Monday, September 11, 2006


Last night I watched a documentary on 9/11. I made it all the way through the disaster, but couldn't continue watching when the firefighters started digging through the rubble. I read a number of blog posts today about the events of five years ago. My personal memories of that day are unimportant, but remembering our own stories must be better than watching those terrible moments replayed over and over.

Five years ago I woke up very early because I had to be at a school in the hills by 8:15. Once I had stopped by work to pick up supplies, I turned on NPR like I did every morning. It was apparent that something was wrong. I live on the West Coast, so it must have been very early, because the towers were still standing.

I had the worst time staying awake during that long drive to school as I listening to the unfolding disaster. When I finally got to the parking lot I put my head down on the steering wheel. I was so tired and wanted to keep listening. After a few minutes I woke up, disoriented and late for my first presentation.

I spent the rest of the day in the classroom, hopefully distracting the kids with science. It seemed bizzare to not be talking about what was happening, but what could we say to these children that were not our own?

The strange thing was that after that day I started drinking caffeine again. I had given up caffeine because it contributed to my anxiety and insomnia. It had taken me a long time and a lot of resolve. After that day I concluded that if I didn't start drinking caffeine I was going to fall asleep one morning while driving. I never thought about my drowsing as something unusual, but I had never had a problem like that before. Why did I change my life in response to that day without even giving it a second thought? Maybe there was a part of my mind that wanted to fall back to sleep, wanted that morning to be a dream. My spirit rejected the reality of those events, seeking instead to wake again on an ordinary morning, an ordinary day.

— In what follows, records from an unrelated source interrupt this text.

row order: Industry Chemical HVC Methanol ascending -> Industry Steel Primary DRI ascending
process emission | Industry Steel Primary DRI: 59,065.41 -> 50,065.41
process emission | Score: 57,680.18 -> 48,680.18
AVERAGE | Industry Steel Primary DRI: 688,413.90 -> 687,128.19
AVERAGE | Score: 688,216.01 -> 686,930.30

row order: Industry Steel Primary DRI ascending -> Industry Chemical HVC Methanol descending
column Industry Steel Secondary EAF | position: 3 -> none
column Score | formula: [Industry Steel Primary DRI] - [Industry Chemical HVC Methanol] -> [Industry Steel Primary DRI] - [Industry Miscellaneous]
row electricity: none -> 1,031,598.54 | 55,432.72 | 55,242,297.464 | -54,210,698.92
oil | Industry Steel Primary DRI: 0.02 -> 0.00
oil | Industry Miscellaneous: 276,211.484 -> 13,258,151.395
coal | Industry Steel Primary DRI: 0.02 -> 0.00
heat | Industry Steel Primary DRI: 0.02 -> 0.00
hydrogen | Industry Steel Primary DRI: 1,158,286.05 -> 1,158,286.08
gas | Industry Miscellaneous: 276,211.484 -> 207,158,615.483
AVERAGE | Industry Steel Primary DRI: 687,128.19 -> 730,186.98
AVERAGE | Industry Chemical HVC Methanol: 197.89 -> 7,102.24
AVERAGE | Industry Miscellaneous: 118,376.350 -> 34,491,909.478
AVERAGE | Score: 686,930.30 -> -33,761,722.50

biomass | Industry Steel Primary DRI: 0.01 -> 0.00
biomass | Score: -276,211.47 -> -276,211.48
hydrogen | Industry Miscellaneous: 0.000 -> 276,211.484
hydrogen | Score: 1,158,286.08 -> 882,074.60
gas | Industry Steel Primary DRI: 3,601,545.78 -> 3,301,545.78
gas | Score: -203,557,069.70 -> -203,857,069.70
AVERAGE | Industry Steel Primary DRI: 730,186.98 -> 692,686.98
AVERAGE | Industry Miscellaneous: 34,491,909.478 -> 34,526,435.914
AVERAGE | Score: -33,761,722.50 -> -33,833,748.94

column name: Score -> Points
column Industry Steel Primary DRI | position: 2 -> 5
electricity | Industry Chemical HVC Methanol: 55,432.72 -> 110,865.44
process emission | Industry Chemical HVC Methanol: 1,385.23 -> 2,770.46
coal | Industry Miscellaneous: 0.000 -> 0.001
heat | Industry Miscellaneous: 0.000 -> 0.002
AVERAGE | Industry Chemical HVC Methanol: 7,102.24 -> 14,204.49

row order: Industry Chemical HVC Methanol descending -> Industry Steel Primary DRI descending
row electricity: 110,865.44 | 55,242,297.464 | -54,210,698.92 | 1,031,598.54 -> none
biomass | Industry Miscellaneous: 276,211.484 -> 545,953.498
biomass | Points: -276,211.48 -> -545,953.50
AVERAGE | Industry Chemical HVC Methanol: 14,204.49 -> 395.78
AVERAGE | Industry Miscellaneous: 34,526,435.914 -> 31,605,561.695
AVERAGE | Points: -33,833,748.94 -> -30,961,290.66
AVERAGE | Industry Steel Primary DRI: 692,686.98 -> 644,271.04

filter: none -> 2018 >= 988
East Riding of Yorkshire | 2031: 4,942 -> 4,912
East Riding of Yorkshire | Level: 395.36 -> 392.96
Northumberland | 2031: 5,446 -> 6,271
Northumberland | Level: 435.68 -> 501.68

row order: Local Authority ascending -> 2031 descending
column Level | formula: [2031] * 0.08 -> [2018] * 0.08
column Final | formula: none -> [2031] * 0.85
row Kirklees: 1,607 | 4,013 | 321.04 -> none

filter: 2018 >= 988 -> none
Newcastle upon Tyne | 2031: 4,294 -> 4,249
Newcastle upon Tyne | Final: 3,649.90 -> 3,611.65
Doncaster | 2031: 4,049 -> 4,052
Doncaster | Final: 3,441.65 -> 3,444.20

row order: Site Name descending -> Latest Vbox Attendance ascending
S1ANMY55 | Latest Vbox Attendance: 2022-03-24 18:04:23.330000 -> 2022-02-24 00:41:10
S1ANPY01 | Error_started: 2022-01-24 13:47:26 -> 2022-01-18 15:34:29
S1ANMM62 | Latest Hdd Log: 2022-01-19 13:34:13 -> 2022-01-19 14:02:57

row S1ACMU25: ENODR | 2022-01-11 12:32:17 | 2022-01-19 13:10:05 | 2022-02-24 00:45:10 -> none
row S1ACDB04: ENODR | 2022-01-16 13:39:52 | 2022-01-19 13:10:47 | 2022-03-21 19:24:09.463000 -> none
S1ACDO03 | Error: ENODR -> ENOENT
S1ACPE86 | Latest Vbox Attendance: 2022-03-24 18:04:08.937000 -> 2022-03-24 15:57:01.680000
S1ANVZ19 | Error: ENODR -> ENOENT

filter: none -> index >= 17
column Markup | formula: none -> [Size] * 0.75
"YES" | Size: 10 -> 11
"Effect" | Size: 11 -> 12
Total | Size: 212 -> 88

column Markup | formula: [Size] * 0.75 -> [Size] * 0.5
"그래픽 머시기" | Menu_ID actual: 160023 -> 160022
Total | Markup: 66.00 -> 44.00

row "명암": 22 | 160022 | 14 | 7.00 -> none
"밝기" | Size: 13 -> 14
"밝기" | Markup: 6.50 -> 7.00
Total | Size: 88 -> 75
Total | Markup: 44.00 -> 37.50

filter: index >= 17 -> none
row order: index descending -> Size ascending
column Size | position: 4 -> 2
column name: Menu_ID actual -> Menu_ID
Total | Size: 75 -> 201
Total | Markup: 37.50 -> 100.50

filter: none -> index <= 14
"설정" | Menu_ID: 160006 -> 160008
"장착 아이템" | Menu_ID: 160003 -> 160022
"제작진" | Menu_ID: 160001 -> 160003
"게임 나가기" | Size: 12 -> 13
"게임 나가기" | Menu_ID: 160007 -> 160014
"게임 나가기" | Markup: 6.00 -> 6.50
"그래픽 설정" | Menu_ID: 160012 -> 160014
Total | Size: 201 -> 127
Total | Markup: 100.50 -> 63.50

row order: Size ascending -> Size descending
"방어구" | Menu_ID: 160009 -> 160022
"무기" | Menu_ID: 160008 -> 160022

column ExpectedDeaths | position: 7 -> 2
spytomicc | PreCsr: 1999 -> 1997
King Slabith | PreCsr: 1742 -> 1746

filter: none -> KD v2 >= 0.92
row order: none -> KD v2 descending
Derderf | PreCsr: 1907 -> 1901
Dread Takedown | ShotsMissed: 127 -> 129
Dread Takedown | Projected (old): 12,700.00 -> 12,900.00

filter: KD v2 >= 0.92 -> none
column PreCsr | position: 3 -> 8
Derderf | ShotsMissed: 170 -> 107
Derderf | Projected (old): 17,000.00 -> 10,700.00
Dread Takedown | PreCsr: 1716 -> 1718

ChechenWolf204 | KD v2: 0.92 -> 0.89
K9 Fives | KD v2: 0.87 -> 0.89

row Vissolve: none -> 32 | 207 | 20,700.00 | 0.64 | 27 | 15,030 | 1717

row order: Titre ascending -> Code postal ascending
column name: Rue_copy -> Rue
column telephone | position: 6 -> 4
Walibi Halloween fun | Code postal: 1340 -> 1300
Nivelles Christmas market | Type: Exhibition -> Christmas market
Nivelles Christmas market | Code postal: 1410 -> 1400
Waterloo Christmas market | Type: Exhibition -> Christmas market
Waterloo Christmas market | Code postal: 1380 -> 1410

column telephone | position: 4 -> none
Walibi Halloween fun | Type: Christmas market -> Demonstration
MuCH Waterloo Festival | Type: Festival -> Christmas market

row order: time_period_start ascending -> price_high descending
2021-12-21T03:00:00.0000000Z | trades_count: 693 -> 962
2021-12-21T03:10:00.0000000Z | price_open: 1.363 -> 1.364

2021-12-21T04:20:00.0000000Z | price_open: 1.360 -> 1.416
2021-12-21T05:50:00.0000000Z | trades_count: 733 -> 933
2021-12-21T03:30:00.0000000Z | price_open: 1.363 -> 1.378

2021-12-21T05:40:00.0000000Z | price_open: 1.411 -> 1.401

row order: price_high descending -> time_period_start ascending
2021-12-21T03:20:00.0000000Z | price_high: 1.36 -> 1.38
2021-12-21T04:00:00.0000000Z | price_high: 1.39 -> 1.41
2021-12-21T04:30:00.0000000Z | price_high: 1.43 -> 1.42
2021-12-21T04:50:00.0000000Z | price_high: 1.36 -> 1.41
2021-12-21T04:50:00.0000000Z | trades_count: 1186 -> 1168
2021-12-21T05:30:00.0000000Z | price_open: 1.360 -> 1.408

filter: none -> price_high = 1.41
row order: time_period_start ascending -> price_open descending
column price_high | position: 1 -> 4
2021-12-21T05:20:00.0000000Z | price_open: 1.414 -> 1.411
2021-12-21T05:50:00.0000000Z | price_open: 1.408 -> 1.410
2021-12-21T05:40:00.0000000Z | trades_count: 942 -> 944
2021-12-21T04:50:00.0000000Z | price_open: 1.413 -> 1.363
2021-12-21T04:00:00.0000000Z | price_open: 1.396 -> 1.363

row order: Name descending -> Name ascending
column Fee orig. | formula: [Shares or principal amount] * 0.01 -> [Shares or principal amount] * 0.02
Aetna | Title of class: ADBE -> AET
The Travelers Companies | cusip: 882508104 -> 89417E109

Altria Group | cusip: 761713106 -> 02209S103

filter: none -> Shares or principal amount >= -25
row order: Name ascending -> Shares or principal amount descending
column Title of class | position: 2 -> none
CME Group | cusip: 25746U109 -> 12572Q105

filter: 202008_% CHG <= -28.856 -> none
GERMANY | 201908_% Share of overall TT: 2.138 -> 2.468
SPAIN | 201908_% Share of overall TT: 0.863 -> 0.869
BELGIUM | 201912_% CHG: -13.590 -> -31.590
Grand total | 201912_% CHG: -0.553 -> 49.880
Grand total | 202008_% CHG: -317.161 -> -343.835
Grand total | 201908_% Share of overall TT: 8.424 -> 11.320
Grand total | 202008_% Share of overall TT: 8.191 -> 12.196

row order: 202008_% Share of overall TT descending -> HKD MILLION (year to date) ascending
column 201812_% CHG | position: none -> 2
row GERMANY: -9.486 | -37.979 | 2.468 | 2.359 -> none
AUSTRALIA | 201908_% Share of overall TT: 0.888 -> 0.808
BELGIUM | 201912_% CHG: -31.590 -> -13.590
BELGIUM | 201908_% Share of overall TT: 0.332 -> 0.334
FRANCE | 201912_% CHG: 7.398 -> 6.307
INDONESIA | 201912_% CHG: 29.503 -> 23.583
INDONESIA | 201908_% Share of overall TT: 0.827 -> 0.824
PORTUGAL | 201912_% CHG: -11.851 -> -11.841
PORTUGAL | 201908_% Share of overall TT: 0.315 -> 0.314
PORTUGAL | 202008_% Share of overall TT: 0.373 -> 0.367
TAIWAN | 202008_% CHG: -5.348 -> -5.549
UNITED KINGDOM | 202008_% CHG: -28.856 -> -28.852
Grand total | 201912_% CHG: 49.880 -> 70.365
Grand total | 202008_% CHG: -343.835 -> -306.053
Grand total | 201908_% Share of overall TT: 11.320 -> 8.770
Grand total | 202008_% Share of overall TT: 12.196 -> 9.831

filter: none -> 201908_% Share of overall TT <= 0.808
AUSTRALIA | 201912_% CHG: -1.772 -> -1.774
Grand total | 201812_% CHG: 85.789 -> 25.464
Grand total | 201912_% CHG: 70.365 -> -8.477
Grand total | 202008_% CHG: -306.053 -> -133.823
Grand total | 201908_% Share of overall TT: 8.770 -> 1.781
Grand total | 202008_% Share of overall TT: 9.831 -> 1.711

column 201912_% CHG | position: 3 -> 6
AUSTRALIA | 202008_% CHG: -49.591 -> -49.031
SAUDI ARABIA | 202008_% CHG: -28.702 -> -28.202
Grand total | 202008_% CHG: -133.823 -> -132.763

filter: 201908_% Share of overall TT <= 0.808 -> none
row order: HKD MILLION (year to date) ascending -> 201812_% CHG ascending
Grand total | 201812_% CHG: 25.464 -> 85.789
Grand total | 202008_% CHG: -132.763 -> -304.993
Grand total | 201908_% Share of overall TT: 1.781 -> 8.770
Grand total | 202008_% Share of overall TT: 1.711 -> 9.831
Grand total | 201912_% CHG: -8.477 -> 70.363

Sunday, September 10, 2006

Smart Women are Unhappy

Rosa points out, in FairerScience Weblog that women in science shouldn't marry economists. I would like to add that living in this crappy excuse for a culture could make any woman unhappy. Michael Noer's article in Forbes has apparently been all over the blogosphere. I haven't been feeling well, so this is the first I have heard of it. As usual, looking at the "data" Noer presents, I'm struck with an alternate theory. Noer claims that "career women" will be unhappy no matter what choice they make, and so make their spouse unhappy. Give up your career to stay home with the kids-not satisfying. Continue working, while trying to keep up with the kids and the housework-not satisfying. I wonder why that is? If you make more money than your husband, but still end up doing the majority of the housework and childcare you will most likely feel unappreciated. If you make less money than your husband but still end up doing a second shift of housework and childcare you will probably still feel "less than." So what, exactly is Mr. Noer suggesting that an intelligent woman do? First of all, avoid getting a college education and instead concentrate on catching yourself a successful, career oriented husband while working a cash register at Walmart. Considering the fact that wages aren't keeping up with cost of living increases, this hardly seems realistic. Men and women are working longer for less money all over this country just to support their families. I'm not sure if women who don't have a university education or a job making more than $30,000 a year are just happy because their husbands happen to be making enough money to support their family, or if they are just happy because they haven't noticed the injustice in the world around them, but I know that smart women have plenty to be unhappy about.